_TASK INPUT_:

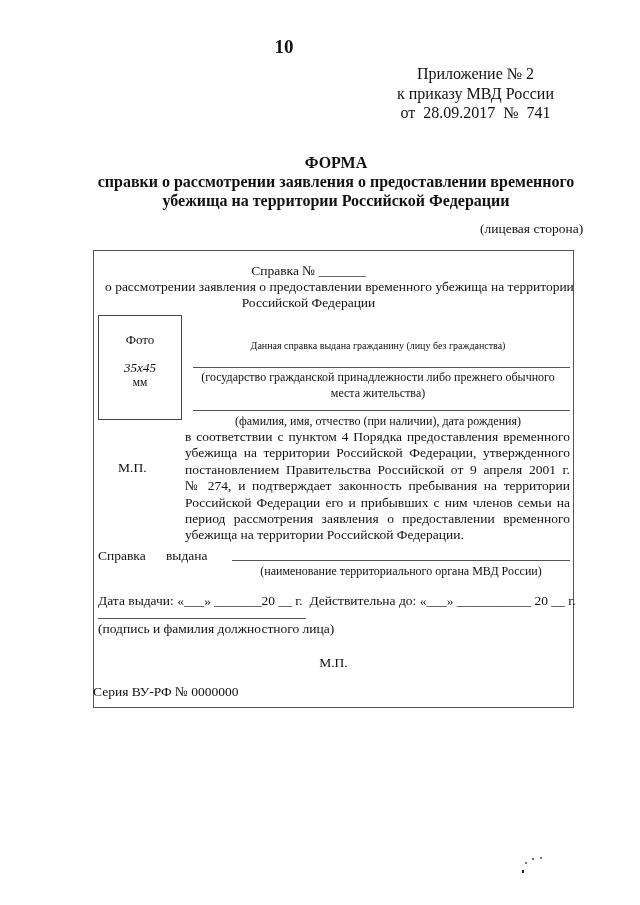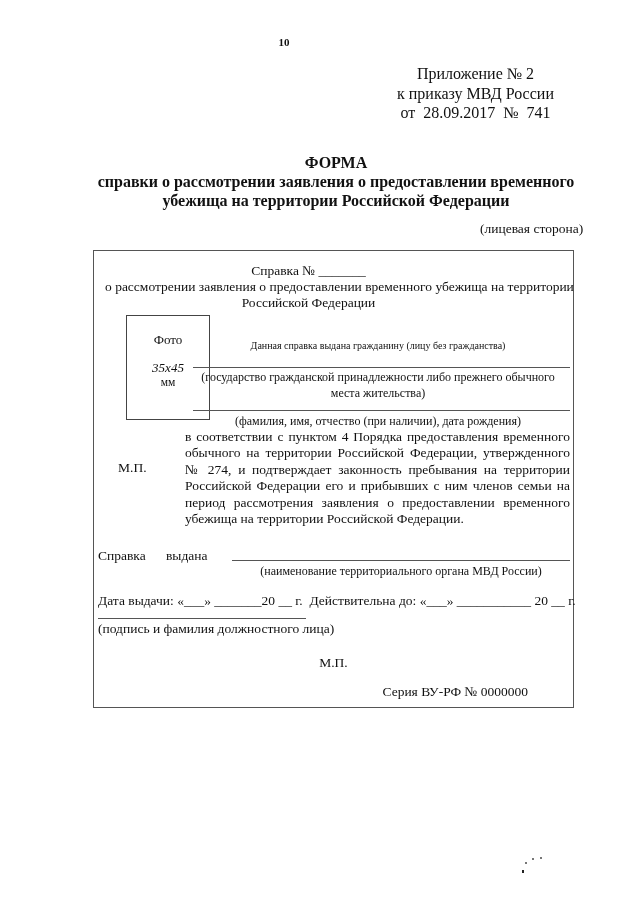"10" .page-number { font-size: 11px -> 19px }
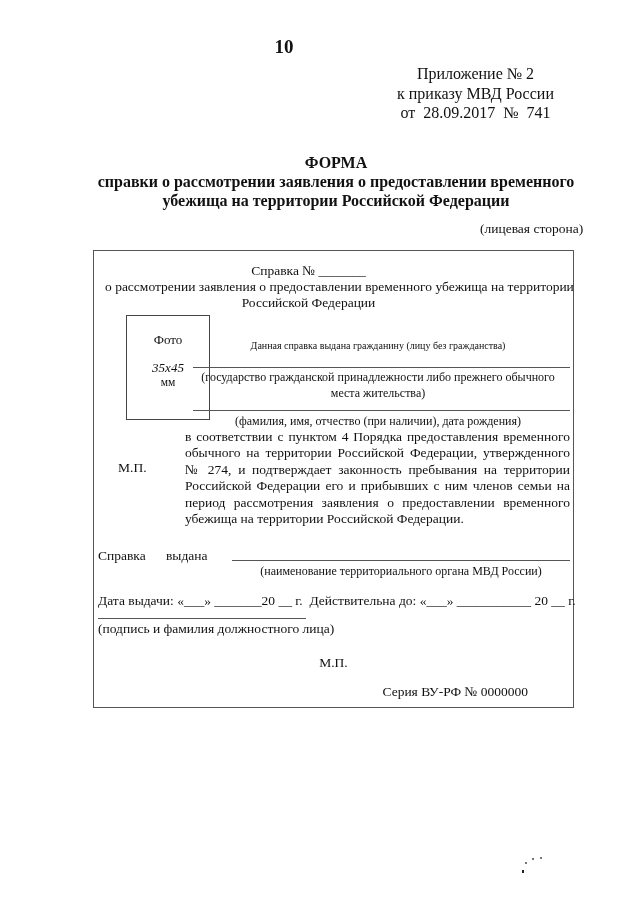"Фото" .photo-box { margin-left: 28px -> none }
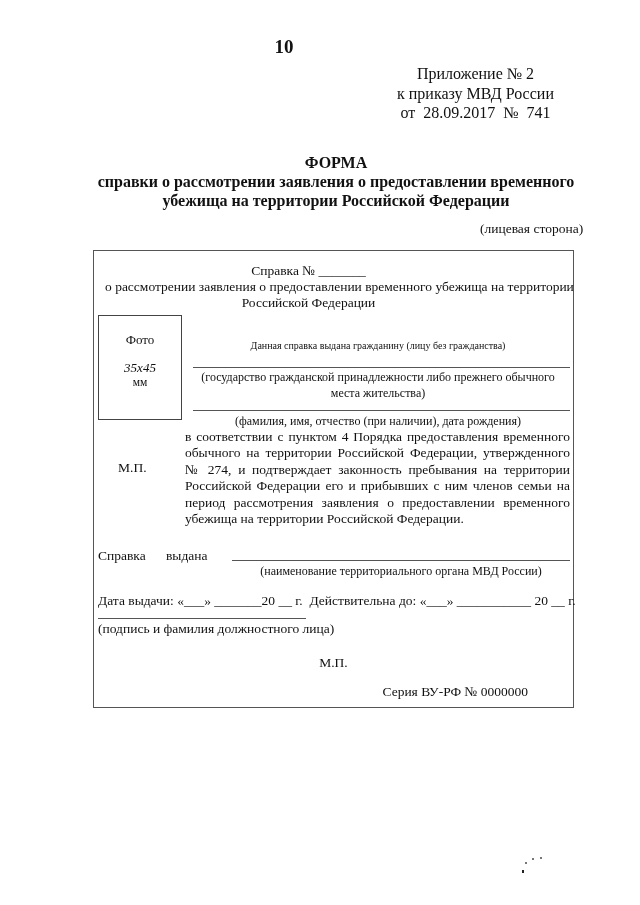"обычного на территории Российской" p { text: обычного -> убежища }
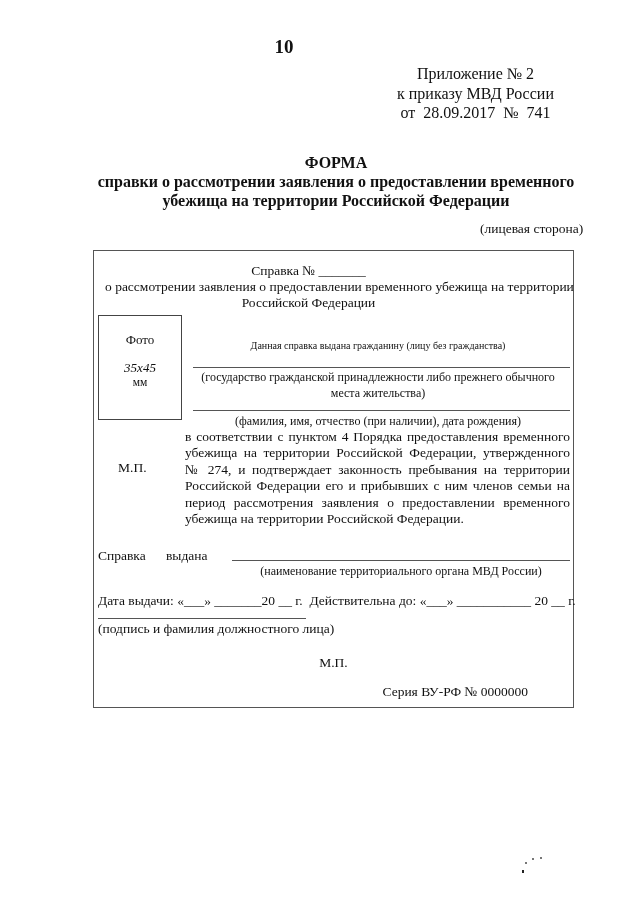"постановлением Правительства Российской" p { html: none -> <p>постановлением Правительства Российской от 9 апреля 2001 г.</p> }
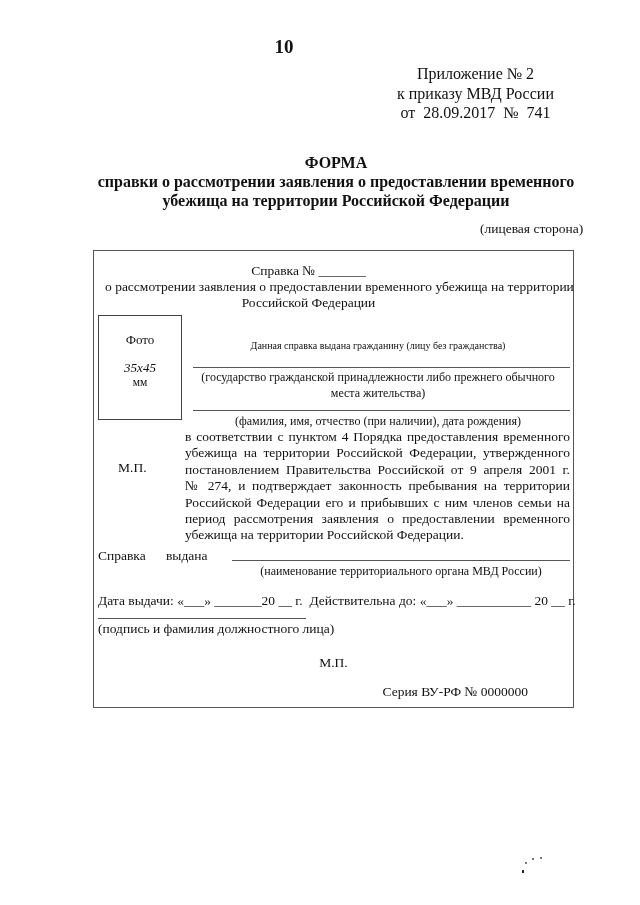"Серия ВУ-РФ № 0000000" .series { margin-left: 32px -> none; text-align: right -> left }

_EXERCISE PROMPT_:
Your task is to retype the listing exactly, without its pictures.

_WRITTEN RESPONSE_:
"10" .page-number { font-size: 11px -> 19px }
"Фото" .photo-box { margin-left: 28px -> none }
"обычного на территории Российской" p { text: обычного -> убежища }
"постановлением Правительства Российской" p { html: none -> <p>постановлением Правительства Российской от 9 апреля 2001 г.</p> }
"Серия ВУ-РФ № 0000000" .series { margin-left: 32px -> none; text-align: right -> left }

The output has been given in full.